**** Data for this exercise ****
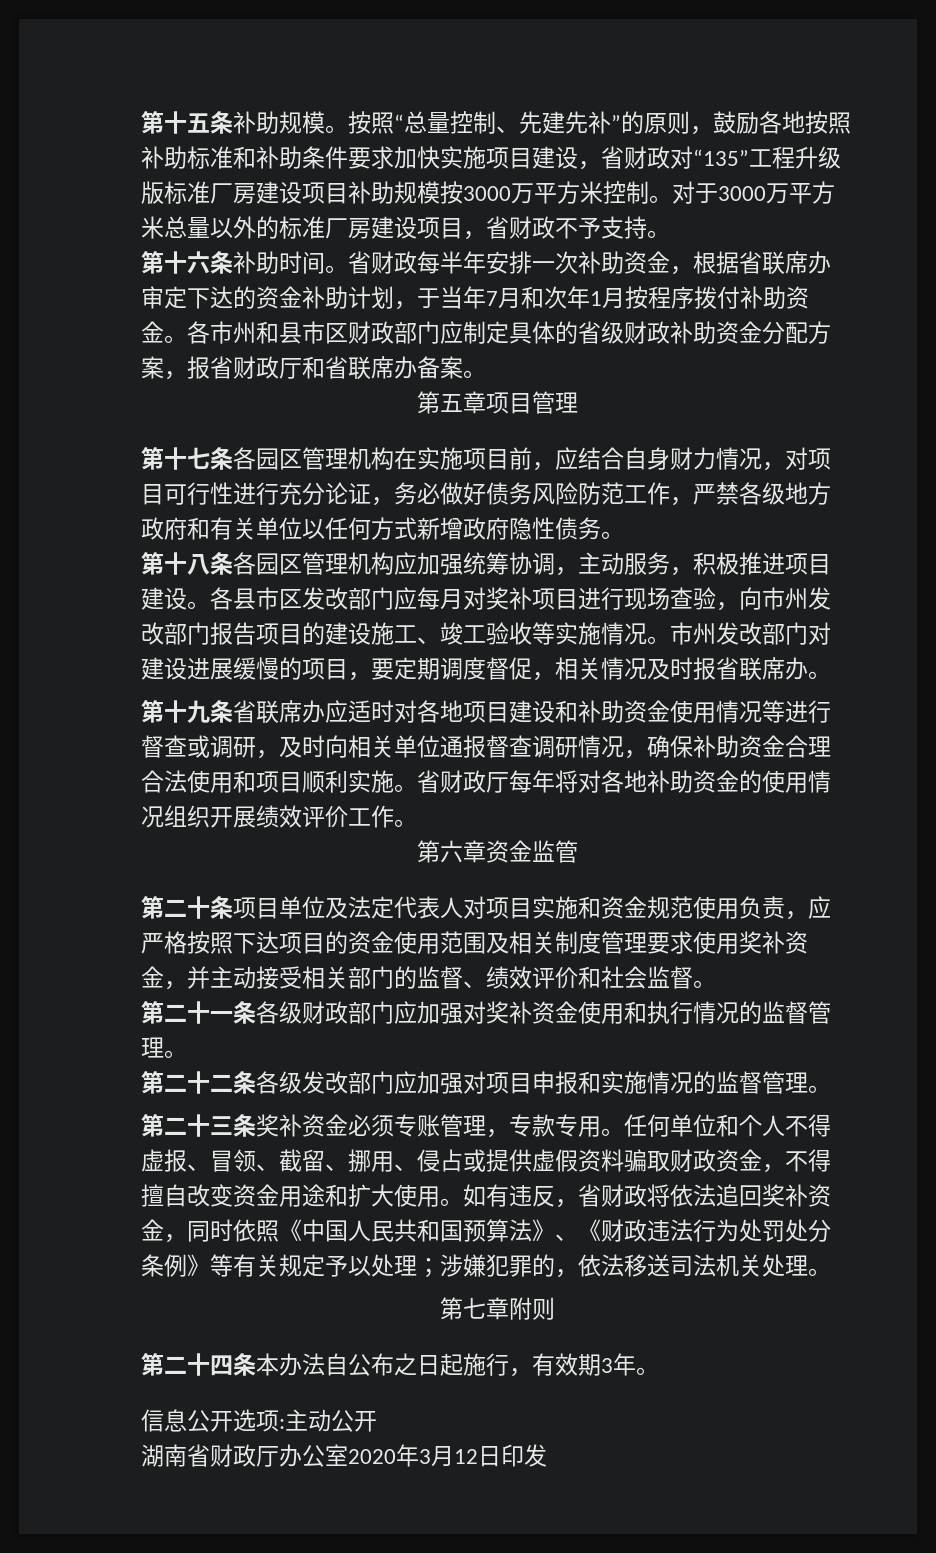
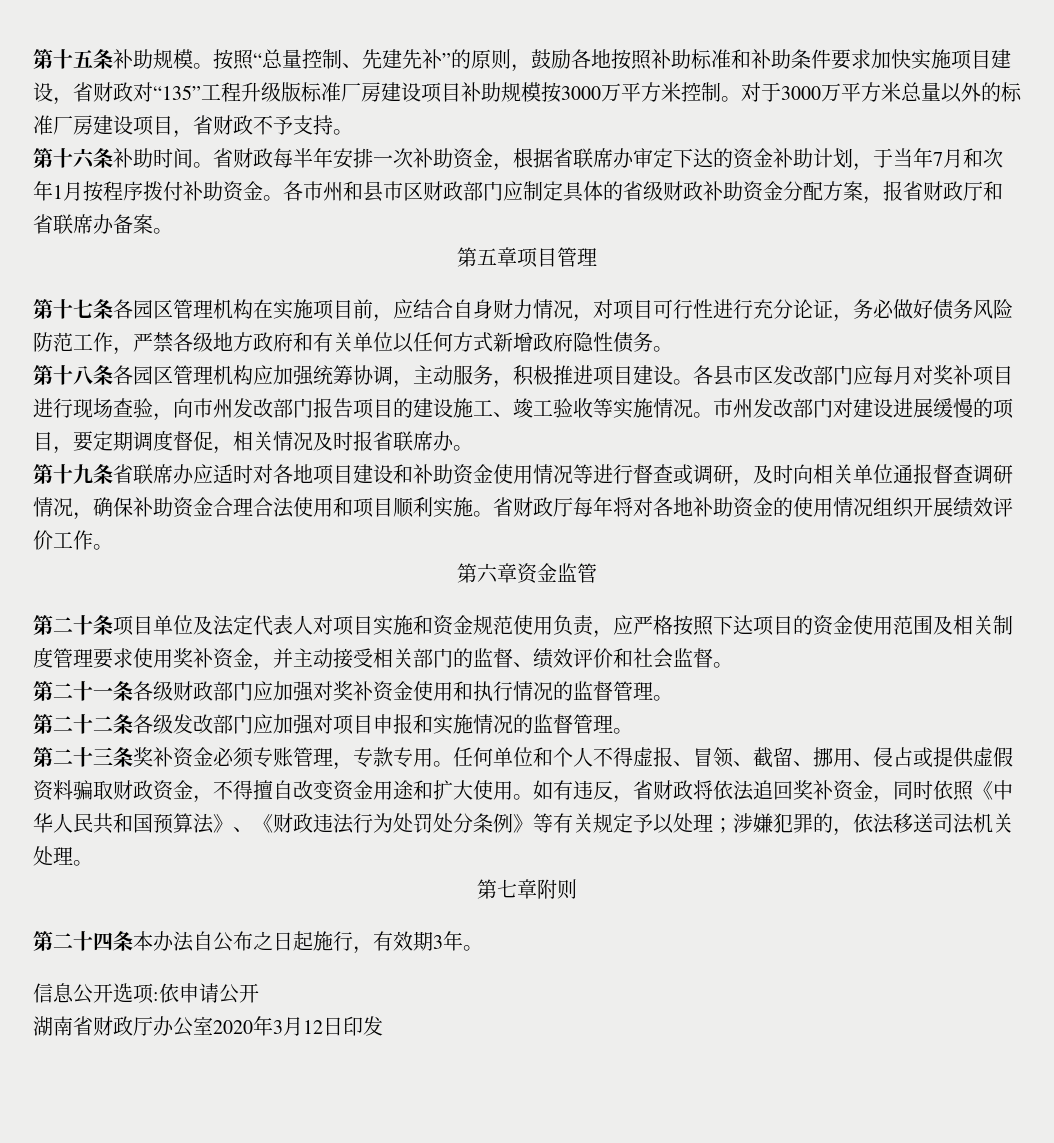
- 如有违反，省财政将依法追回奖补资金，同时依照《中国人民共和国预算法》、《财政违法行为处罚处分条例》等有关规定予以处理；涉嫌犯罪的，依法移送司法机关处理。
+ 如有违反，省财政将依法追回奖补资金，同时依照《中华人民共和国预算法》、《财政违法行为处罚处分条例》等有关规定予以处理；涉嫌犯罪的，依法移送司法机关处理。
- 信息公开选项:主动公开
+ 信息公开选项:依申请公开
****
**** Data for this exercise ****
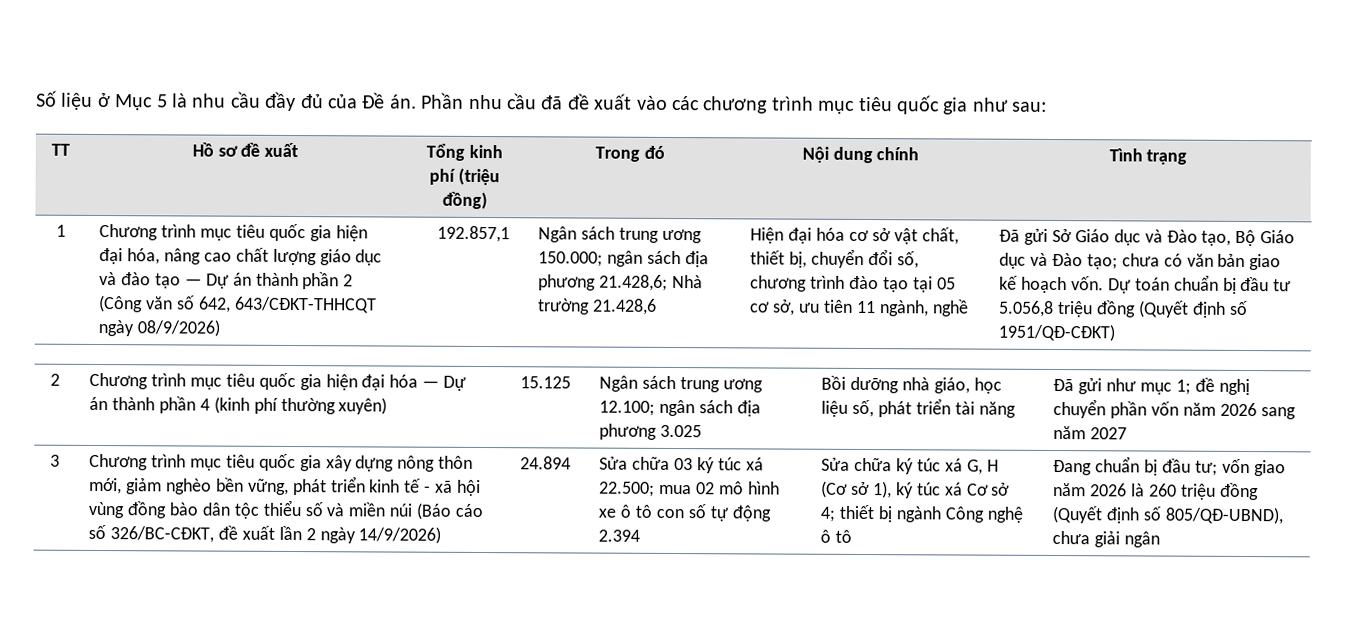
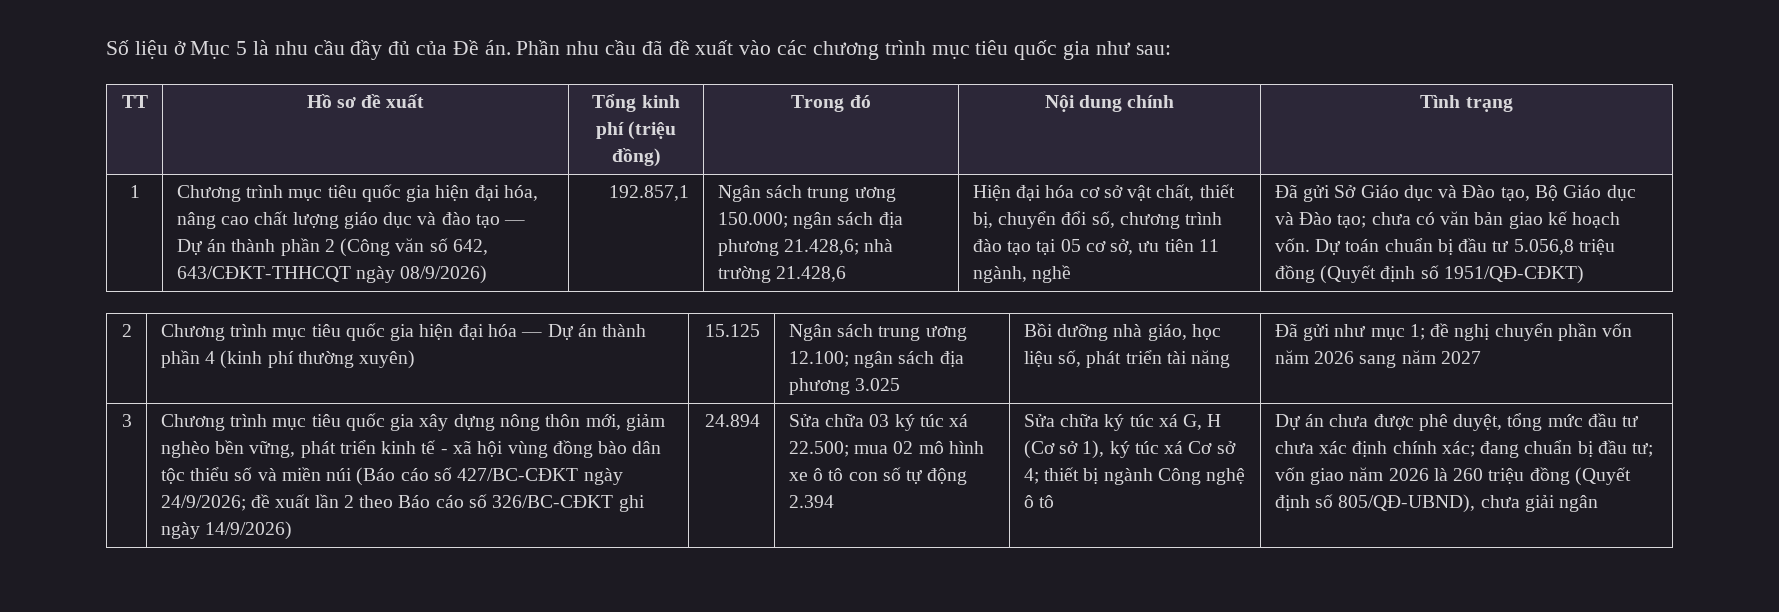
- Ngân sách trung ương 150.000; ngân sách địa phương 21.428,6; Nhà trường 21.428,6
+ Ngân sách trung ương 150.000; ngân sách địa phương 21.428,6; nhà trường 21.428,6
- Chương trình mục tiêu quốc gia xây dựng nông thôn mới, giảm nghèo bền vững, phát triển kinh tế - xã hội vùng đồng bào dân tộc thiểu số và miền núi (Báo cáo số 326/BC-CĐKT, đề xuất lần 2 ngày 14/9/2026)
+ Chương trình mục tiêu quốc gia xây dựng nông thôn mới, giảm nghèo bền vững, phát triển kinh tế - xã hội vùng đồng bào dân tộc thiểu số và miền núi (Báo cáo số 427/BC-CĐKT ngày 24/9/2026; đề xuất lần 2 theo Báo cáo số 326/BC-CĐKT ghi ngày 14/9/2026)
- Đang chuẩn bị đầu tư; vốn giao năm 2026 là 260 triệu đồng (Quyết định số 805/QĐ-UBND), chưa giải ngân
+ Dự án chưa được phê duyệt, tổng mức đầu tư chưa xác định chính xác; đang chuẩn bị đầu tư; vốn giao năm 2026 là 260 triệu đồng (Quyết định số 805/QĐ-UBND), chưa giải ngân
****
Exercise requirements: In the entries above, restate word for word the lines between the one holding "- Đang chuẩn" and the one holding "án chưa được", inclusive, and nothing besides.

Written answer:
- Đang chuẩn bị đầu tư; vốn giao năm 2026 là 260 triệu đồng (Quyết định số 805/QĐ-UBND), chưa giải ngân
+ Dự án chưa được phê duyệt, tổng mức đầu tư chưa xác định chính xác; đang chuẩn bị đầu tư; vốn giao năm 2026 là 260 triệu đồng (Quyết định số 805/QĐ-UBND), chưa giải ngân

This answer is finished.